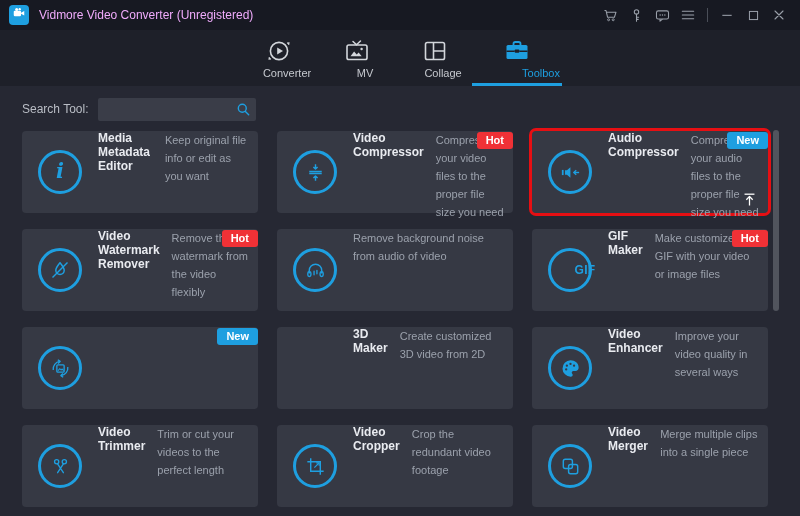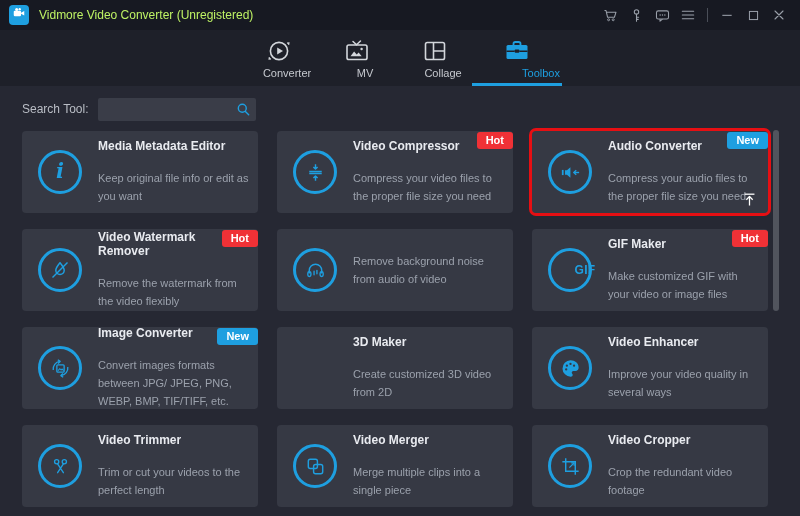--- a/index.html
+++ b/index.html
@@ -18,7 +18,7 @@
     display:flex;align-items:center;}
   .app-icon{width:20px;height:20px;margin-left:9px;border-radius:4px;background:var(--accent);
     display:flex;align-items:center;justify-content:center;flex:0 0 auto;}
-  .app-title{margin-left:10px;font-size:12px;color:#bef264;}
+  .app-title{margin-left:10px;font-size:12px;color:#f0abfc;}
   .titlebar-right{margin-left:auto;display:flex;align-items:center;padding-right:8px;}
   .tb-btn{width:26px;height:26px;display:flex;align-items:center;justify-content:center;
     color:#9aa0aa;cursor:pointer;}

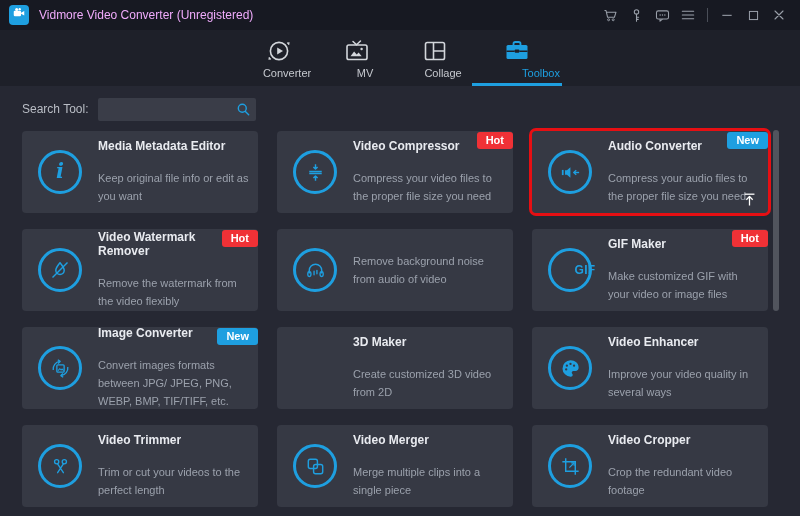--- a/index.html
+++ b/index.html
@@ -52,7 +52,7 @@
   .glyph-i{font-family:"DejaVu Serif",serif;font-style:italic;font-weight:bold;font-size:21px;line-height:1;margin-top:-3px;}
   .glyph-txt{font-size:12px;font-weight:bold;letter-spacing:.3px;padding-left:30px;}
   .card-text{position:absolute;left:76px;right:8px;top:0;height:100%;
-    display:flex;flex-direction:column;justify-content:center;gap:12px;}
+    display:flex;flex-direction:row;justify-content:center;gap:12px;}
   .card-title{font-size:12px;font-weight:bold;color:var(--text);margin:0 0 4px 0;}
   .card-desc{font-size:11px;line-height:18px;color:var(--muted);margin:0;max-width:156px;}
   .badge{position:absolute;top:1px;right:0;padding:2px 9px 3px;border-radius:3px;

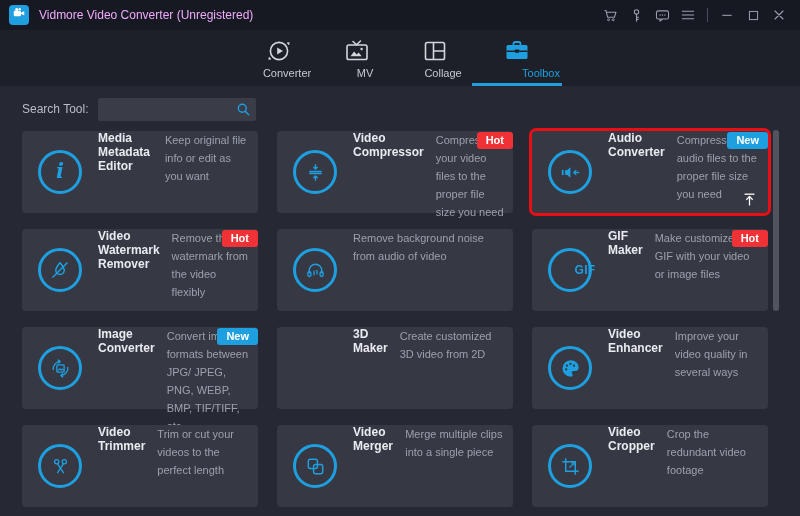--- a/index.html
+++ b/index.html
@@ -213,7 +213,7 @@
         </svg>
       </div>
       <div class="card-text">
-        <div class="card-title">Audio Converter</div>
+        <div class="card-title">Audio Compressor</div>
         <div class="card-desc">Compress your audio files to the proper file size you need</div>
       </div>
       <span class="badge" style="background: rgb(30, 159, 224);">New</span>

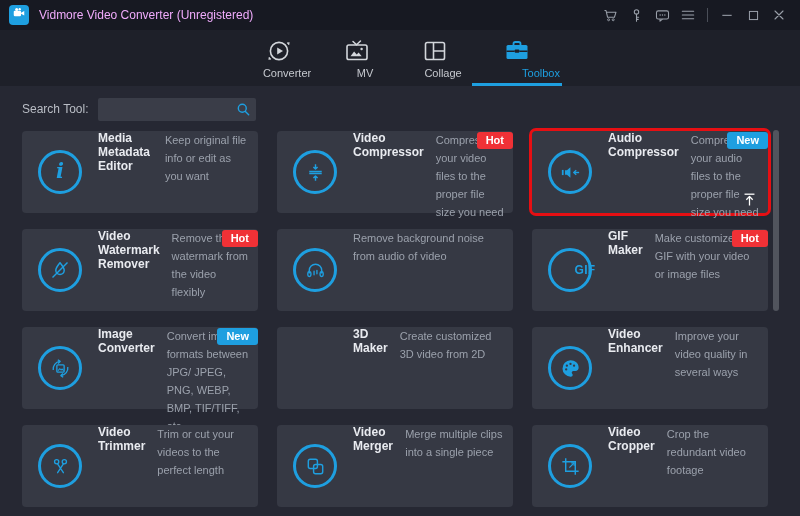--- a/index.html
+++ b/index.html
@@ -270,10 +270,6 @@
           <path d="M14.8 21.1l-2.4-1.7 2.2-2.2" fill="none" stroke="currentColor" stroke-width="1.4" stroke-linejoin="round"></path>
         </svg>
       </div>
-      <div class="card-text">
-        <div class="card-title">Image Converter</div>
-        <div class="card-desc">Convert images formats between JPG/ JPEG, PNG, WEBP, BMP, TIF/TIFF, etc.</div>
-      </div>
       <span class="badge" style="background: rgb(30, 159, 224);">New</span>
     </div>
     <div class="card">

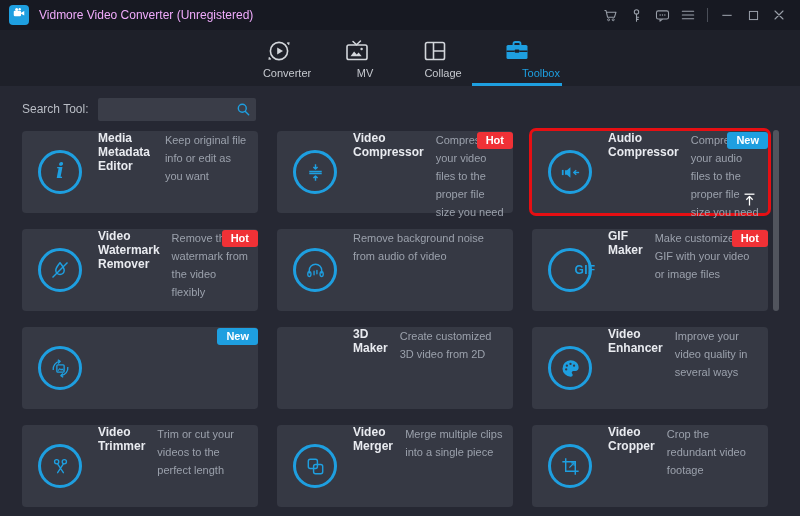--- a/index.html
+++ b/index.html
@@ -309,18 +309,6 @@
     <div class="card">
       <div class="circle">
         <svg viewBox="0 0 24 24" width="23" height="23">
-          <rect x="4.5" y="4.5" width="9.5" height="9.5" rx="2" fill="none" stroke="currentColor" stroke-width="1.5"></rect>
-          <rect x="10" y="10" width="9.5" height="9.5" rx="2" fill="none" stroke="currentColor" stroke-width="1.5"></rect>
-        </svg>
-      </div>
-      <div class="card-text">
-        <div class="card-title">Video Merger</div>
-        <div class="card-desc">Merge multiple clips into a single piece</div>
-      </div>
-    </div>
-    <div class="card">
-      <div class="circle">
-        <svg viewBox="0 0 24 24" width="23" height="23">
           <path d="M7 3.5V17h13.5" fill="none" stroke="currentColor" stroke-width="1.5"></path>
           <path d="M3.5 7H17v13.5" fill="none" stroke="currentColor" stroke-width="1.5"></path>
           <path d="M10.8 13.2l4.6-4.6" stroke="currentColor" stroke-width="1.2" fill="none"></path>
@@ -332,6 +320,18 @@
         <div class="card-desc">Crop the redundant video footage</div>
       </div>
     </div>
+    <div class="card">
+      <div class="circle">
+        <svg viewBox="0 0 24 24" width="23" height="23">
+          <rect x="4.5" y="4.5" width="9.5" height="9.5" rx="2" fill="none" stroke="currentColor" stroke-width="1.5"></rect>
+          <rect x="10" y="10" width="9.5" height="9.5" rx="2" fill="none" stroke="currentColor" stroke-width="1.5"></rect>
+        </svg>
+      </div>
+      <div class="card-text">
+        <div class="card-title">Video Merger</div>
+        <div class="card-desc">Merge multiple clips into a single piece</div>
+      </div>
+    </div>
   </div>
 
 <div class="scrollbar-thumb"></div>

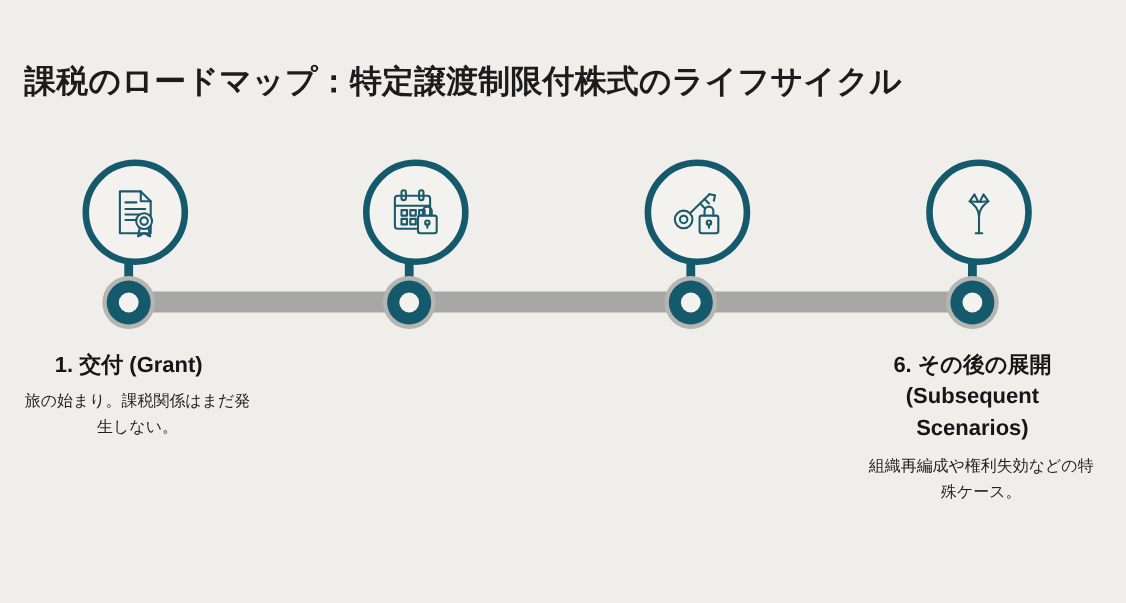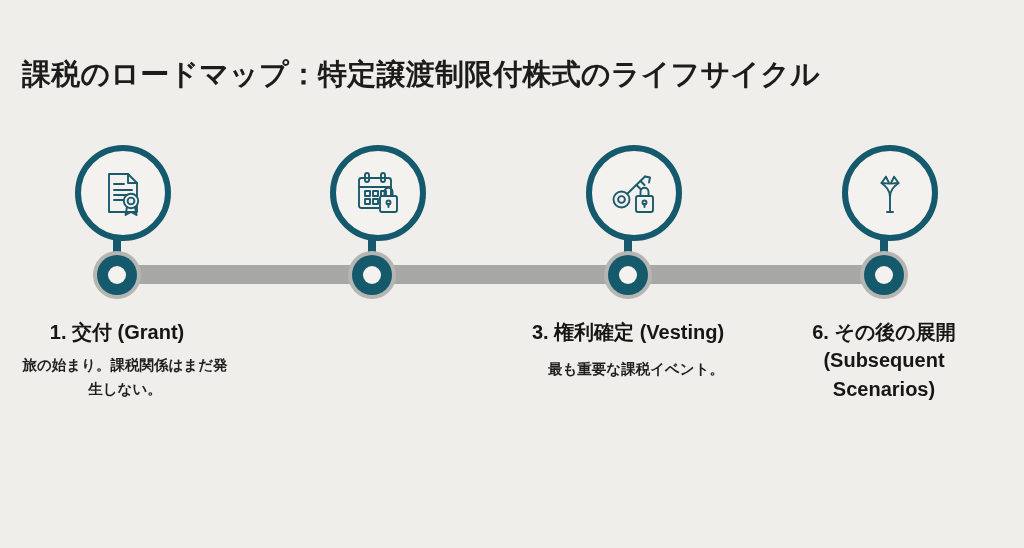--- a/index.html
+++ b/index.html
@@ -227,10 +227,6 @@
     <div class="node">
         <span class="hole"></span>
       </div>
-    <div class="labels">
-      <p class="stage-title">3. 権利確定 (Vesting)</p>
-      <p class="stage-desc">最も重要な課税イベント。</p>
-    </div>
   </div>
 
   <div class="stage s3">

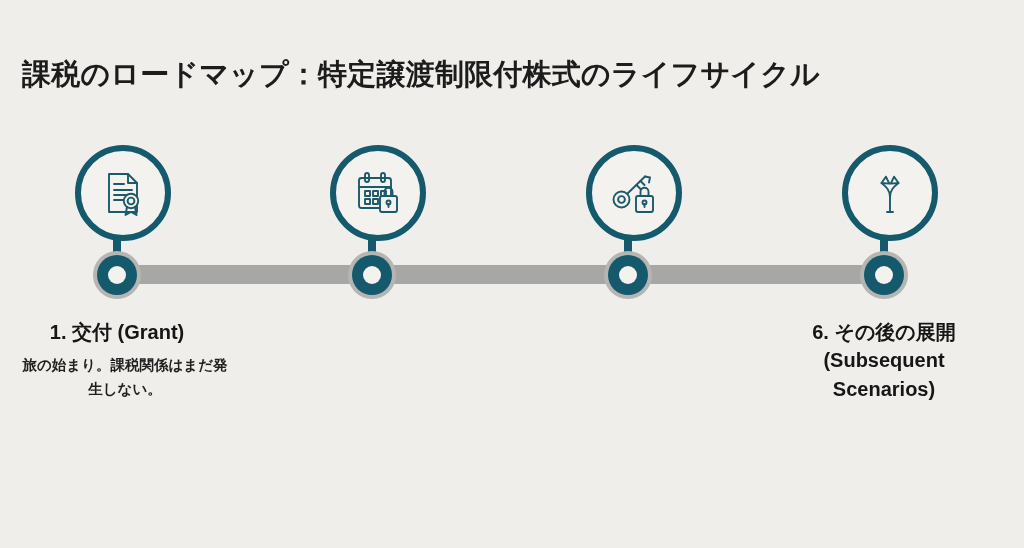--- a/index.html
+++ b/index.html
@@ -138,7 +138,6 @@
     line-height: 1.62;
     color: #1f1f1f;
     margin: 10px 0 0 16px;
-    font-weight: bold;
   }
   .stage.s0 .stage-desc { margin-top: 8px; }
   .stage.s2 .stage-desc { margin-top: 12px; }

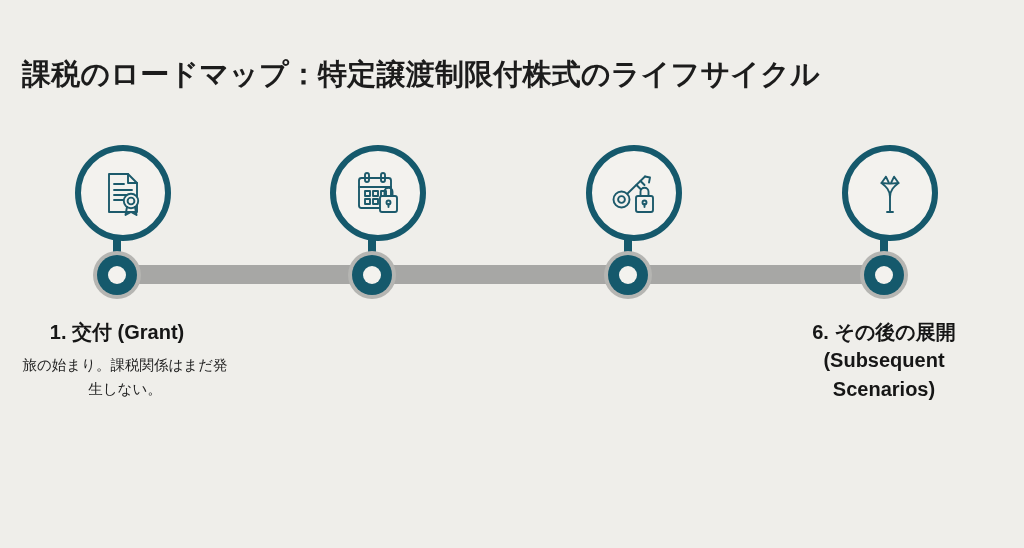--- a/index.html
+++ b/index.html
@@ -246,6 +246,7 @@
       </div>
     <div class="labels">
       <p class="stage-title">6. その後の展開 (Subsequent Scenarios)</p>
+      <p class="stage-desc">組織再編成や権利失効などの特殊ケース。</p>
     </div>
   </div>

INSTRUCTIONS TO FOLLOW>
Reprint the entries above exactly, images removed.

EXERCISE SOLUTION>
--- a/index.html
+++ b/index.html
@@ -18,7 +18,7 @@
     display:flex;align-items:center;}
   .app-icon{width:20px;height:20px;margin-left:9px;border-radius:4px;background:var(--accent);
     display:flex;align-items:center;justify-content:center;flex:0 0 auto;}
-  .app-title{margin-left:10px;font-size:12px;color:#bef264;}
+  .app-title{margin-left:10px;font-size:12px;color:#f0abfc;}
   .titlebar-right{margin-left:auto;display:flex;align-items:center;padding-right:8px;}
   .tb-btn{width:26px;height:26px;display:flex;align-items:center;justify-content:center;
     color:#9aa0aa;cursor:pointer;}

--- a/index.html
+++ b/index.html
@@ -52,7 +52,7 @@
   .glyph-i{font-family:"DejaVu Serif",serif;font-style:italic;font-weight:bold;font-size:21px;line-height:1;margin-top:-3px;}
   .glyph-txt{font-size:12px;font-weight:bold;letter-spacing:.3px;padding-left:30px;}
   .card-text{position:absolute;left:76px;right:8px;top:0;height:100%;
-    display:flex;flex-direction:column;justify-content:center;gap:12px;}
+    display:flex;flex-direction:row;justify-content:center;gap:12px;}
   .card-title{font-size:12px;font-weight:bold;color:var(--text);margin:0 0 4px 0;}
   .card-desc{font-size:11px;line-height:18px;color:var(--muted);margin:0;max-width:156px;}
   .badge{position:absolute;top:1px;right:0;padding:2px 9px 3px;border-radius:3px;

--- a/index.html
+++ b/index.html
@@ -213,7 +213,7 @@
         </svg>
       </div>
       <div class="card-text">
-        <div class="card-title">Audio Converter</div>
+        <div class="card-title">Audio Compressor</div>
         <div class="card-desc">Compress your audio files to the proper file size you need</div>
       </div>
       <span class="badge" style="background: rgb(30, 159, 224);">New</span>

--- a/index.html
+++ b/index.html
@@ -270,10 +270,6 @@
           <path d="M14.8 21.1l-2.4-1.7 2.2-2.2" fill="none" stroke="currentColor" stroke-width="1.4" stroke-linejoin="round"></path>
         </svg>
       </div>
-      <div class="card-text">
-        <div class="card-title">Image Converter</div>
-        <div class="card-desc">Convert images formats between JPG/ JPEG, PNG, WEBP, BMP, TIF/TIFF, etc.</div>
-      </div>
       <span class="badge" style="background: rgb(30, 159, 224);">New</span>
     </div>
     <div class="card">

--- a/index.html
+++ b/index.html
@@ -309,18 +309,6 @@
     <div class="card">
       <div class="circle">
         <svg viewBox="0 0 24 24" width="23" height="23">
-          <rect x="4.5" y="4.5" width="9.5" height="9.5" rx="2" fill="none" stroke="currentColor" stroke-width="1.5"></rect>
-          <rect x="10" y="10" width="9.5" height="9.5" rx="2" fill="none" stroke="currentColor" stroke-width="1.5"></rect>
-        </svg>
-      </div>
-      <div class="card-text">
-        <div class="card-title">Video Merger</div>
-        <div class="card-desc">Merge multiple clips into a single piece</div>
-      </div>
-    </div>
-    <div class="card">
-      <div class="circle">
-        <svg viewBox="0 0 24 24" width="23" height="23">
           <path d="M7 3.5V17h13.5" fill="none" stroke="currentColor" stroke-width="1.5"></path>
           <path d="M3.5 7H17v13.5" fill="none" stroke="currentColor" stroke-width="1.5"></path>
           <path d="M10.8 13.2l4.6-4.6" stroke="currentColor" stroke-width="1.2" fill="none"></path>
@@ -332,6 +320,18 @@
         <div class="card-desc">Crop the redundant video footage</div>
       </div>
     </div>
+    <div class="card">
+      <div class="circle">
+        <svg viewBox="0 0 24 24" width="23" height="23">
+          <rect x="4.5" y="4.5" width="9.5" height="9.5" rx="2" fill="none" stroke="currentColor" stroke-width="1.5"></rect>
+          <rect x="10" y="10" width="9.5" height="9.5" rx="2" fill="none" stroke="currentColor" stroke-width="1.5"></rect>
+        </svg>
+      </div>
+      <div class="card-text">
+        <div class="card-title">Video Merger</div>
+        <div class="card-desc">Merge multiple clips into a single piece</div>
+      </div>
+    </div>
   </div>
 
 <div class="scrollbar-thumb"></div>

--- a/index.html
+++ b/index.html
@@ -227,10 +227,6 @@
     <div class="node">
         <span class="hole"></span>
       </div>
-    <div class="labels">
-      <p class="stage-title">3. 権利確定 (Vesting)</p>
-      <p class="stage-desc">最も重要な課税イベント。</p>
-    </div>
   </div>
 
   <div class="stage s3">

--- a/index.html
+++ b/index.html
@@ -138,7 +138,6 @@
     line-height: 1.62;
     color: #1f1f1f;
     margin: 10px 0 0 16px;
-    font-weight: bold;
   }
   .stage.s0 .stage-desc { margin-top: 8px; }
   .stage.s2 .stage-desc { margin-top: 12px; }

--- a/index.html
+++ b/index.html
@@ -246,6 +246,7 @@
       </div>
     <div class="labels">
       <p class="stage-title">6. その後の展開 (Subsequent Scenarios)</p>
+      <p class="stage-desc">組織再編成や権利失効などの特殊ケース。</p>
     </div>
   </div>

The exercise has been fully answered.